Return only what runs from the line containing "written with Ruby." through the last line of the entries below, exactly, omitting pictures.

*Records for the task*.

★ ★ ★ ★ ★ ★ ★

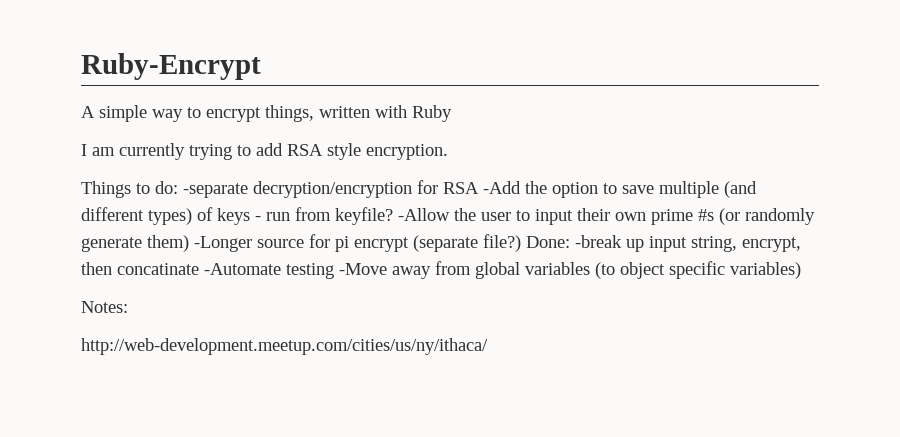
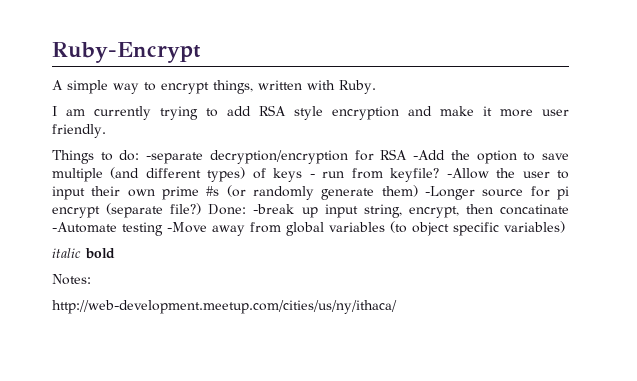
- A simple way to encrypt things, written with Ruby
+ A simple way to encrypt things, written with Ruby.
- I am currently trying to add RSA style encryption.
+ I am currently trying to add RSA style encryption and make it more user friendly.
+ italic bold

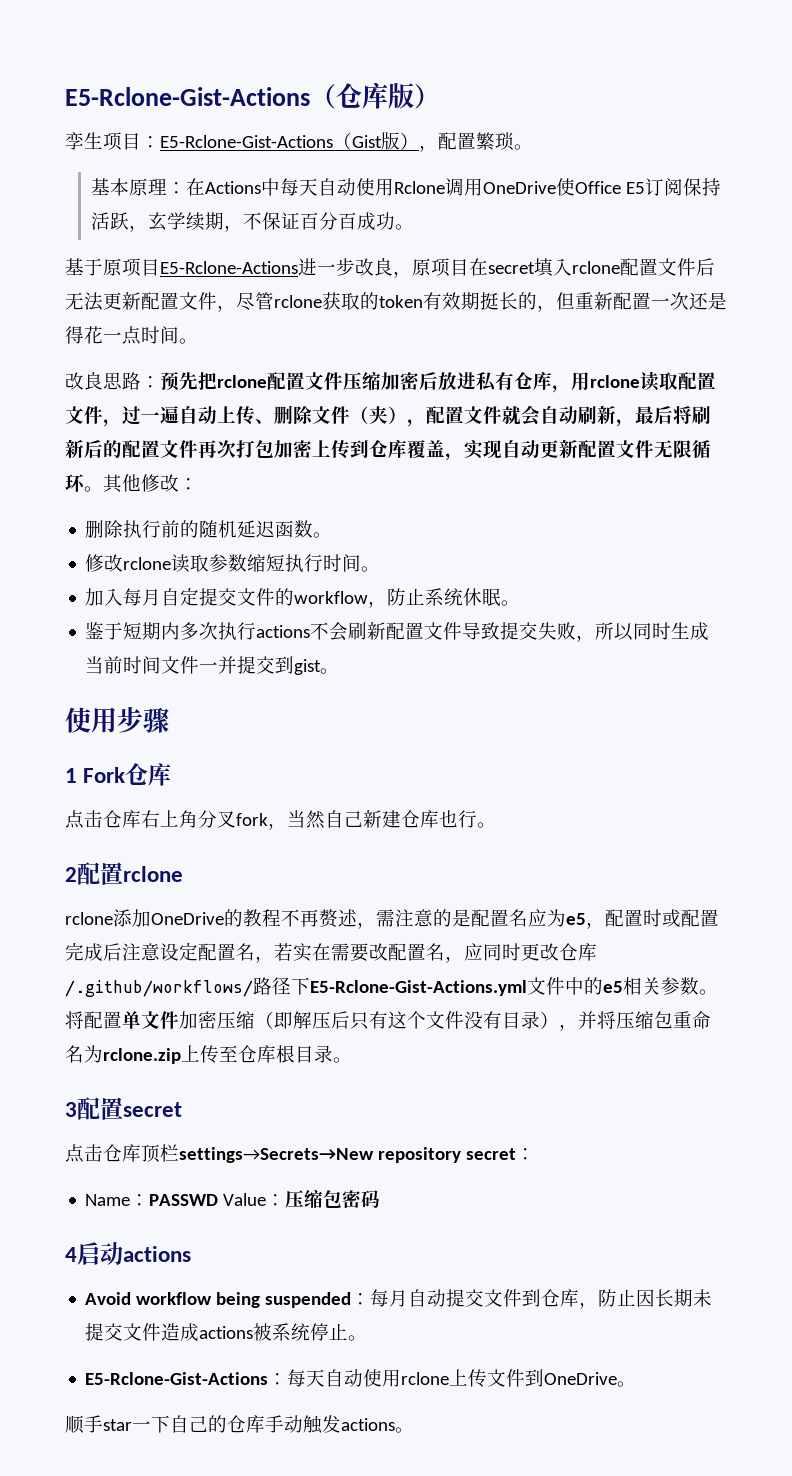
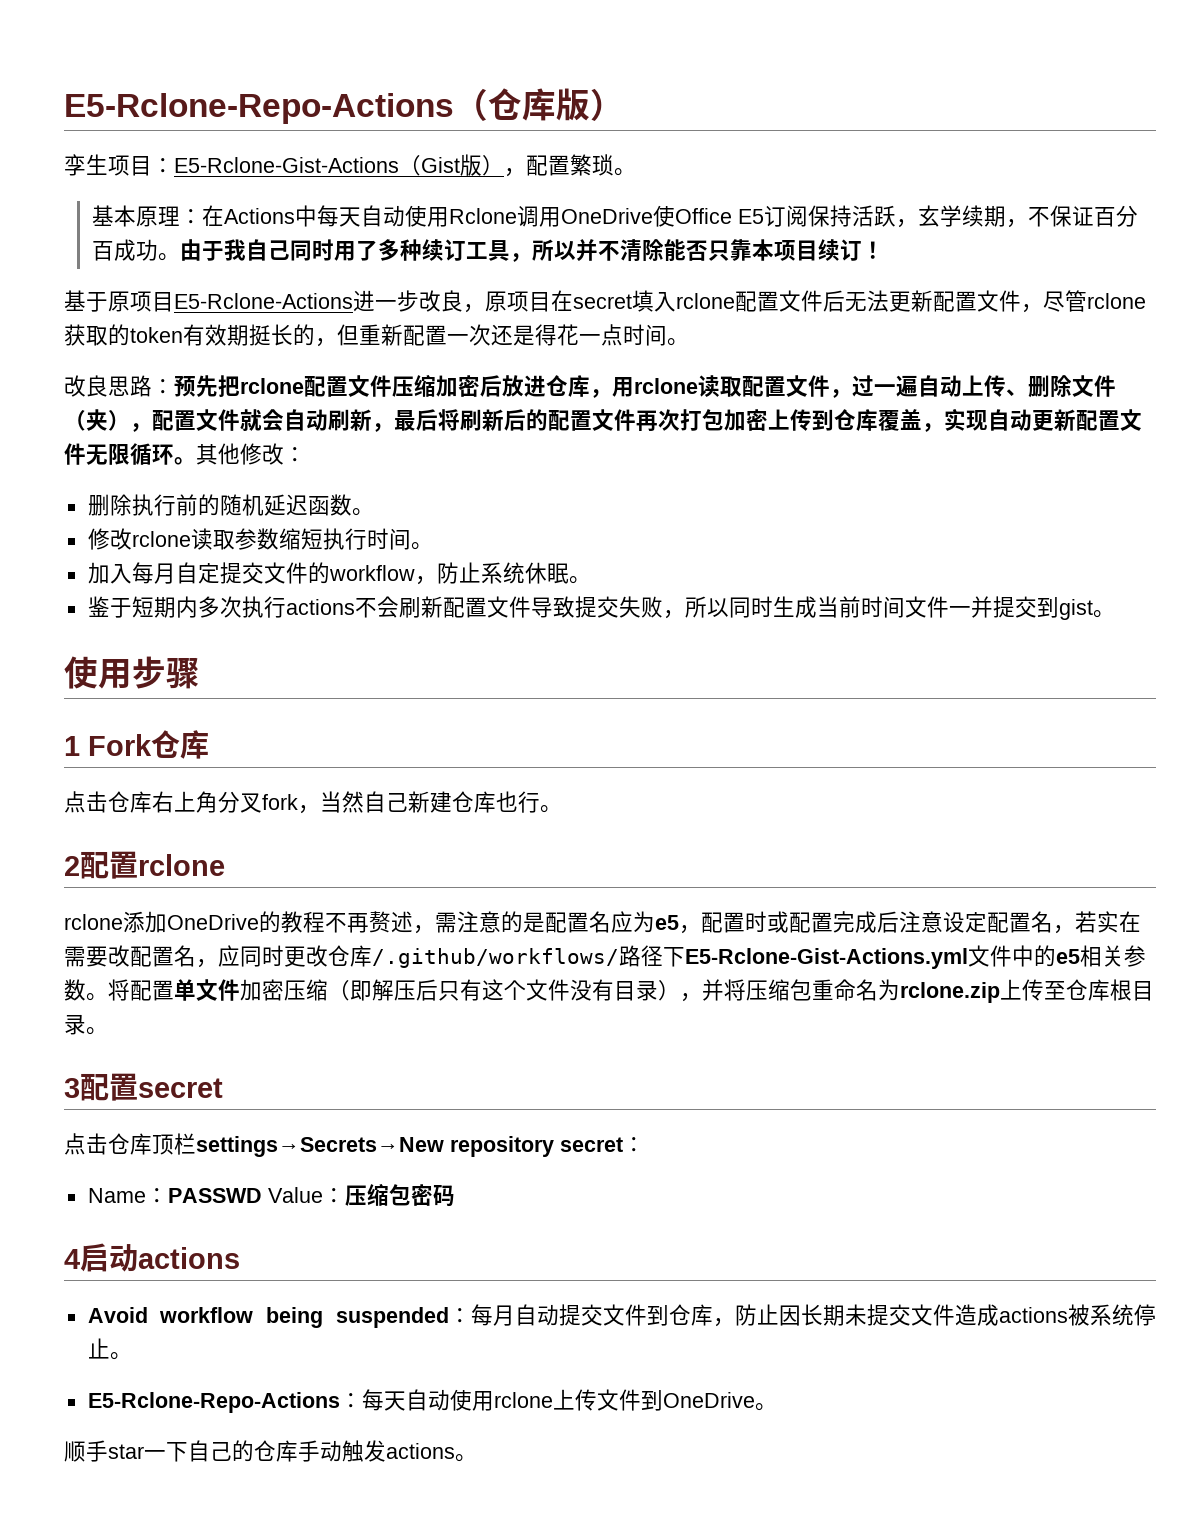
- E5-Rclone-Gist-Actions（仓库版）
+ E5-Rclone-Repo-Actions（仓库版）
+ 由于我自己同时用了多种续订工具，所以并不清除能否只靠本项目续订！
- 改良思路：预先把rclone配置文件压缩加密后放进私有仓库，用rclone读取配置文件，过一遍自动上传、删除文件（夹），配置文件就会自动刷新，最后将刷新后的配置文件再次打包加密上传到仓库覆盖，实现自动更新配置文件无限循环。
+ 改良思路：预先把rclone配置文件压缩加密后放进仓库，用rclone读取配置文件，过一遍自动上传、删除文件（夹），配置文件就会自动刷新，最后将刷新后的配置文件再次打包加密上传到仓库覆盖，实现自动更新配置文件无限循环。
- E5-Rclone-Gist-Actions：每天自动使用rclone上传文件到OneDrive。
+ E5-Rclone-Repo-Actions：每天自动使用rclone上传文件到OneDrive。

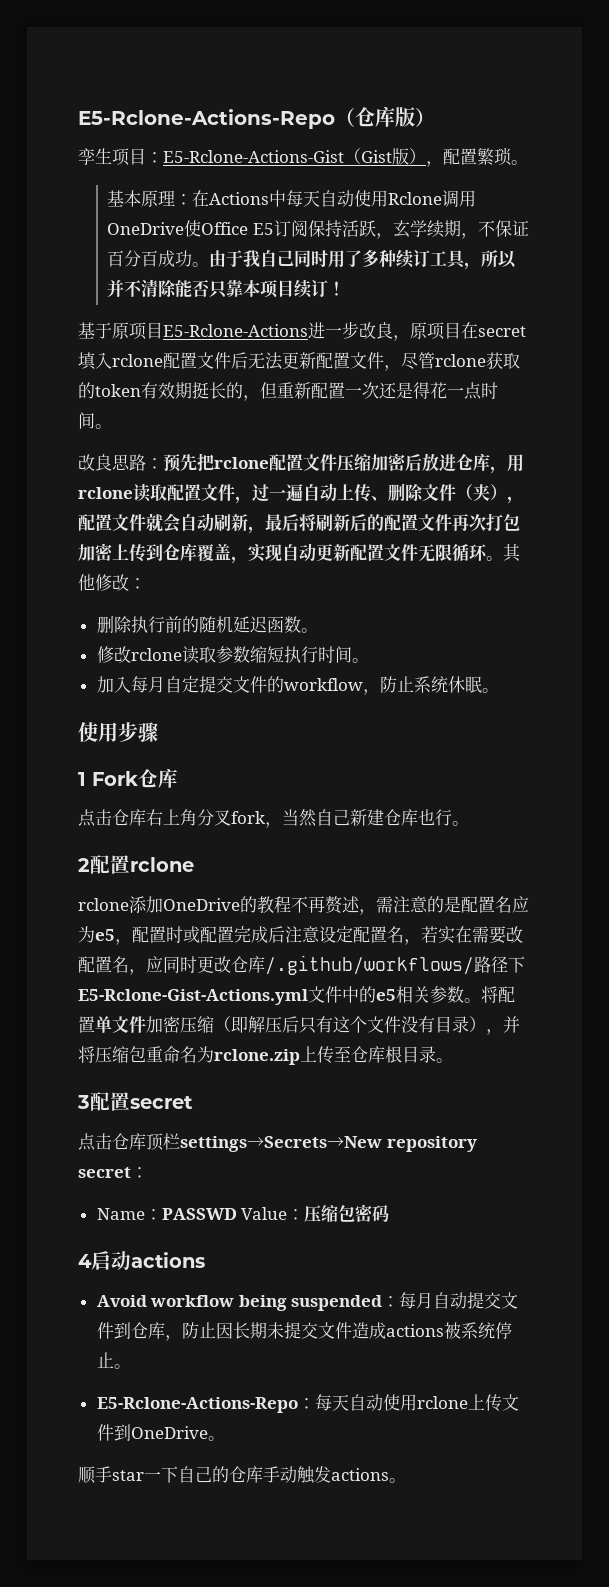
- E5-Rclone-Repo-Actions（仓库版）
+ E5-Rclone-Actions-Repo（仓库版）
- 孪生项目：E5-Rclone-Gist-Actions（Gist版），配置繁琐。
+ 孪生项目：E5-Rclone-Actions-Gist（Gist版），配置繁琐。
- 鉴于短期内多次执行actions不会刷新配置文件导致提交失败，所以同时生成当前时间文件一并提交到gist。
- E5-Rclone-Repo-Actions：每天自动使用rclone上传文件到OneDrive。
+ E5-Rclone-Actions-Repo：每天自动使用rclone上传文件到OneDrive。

★ ★ ★ ★ ★ ★ ★

*Reply*.
+ A simple way to encrypt things, written with Ruby.
- I am currently trying to add RSA style encryption.
+ I am currently trying to add RSA style encryption and make it more user friendly.
+ italic bold

- E5-Rclone-Gist-Actions（仓库版）
+ E5-Rclone-Repo-Actions（仓库版）
+ 由于我自己同时用了多种续订工具，所以并不清除能否只靠本项目续订！
- 改良思路：预先把rclone配置文件压缩加密后放进私有仓库，用rclone读取配置文件，过一遍自动上传、删除文件（夹），配置文件就会自动刷新，最后将刷新后的配置文件再次打包加密上传到仓库覆盖，实现自动更新配置文件无限循环。
+ 改良思路：预先把rclone配置文件压缩加密后放进仓库，用rclone读取配置文件，过一遍自动上传、删除文件（夹），配置文件就会自动刷新，最后将刷新后的配置文件再次打包加密上传到仓库覆盖，实现自动更新配置文件无限循环。
- E5-Rclone-Gist-Actions：每天自动使用rclone上传文件到OneDrive。
+ E5-Rclone-Repo-Actions：每天自动使用rclone上传文件到OneDrive。

- E5-Rclone-Repo-Actions（仓库版）
+ E5-Rclone-Actions-Repo（仓库版）
- 孪生项目：E5-Rclone-Gist-Actions（Gist版），配置繁琐。
+ 孪生项目：E5-Rclone-Actions-Gist（Gist版），配置繁琐。
- 鉴于短期内多次执行actions不会刷新配置文件导致提交失败，所以同时生成当前时间文件一并提交到gist。
- E5-Rclone-Repo-Actions：每天自动使用rclone上传文件到OneDrive。
+ E5-Rclone-Actions-Repo：每天自动使用rclone上传文件到OneDrive。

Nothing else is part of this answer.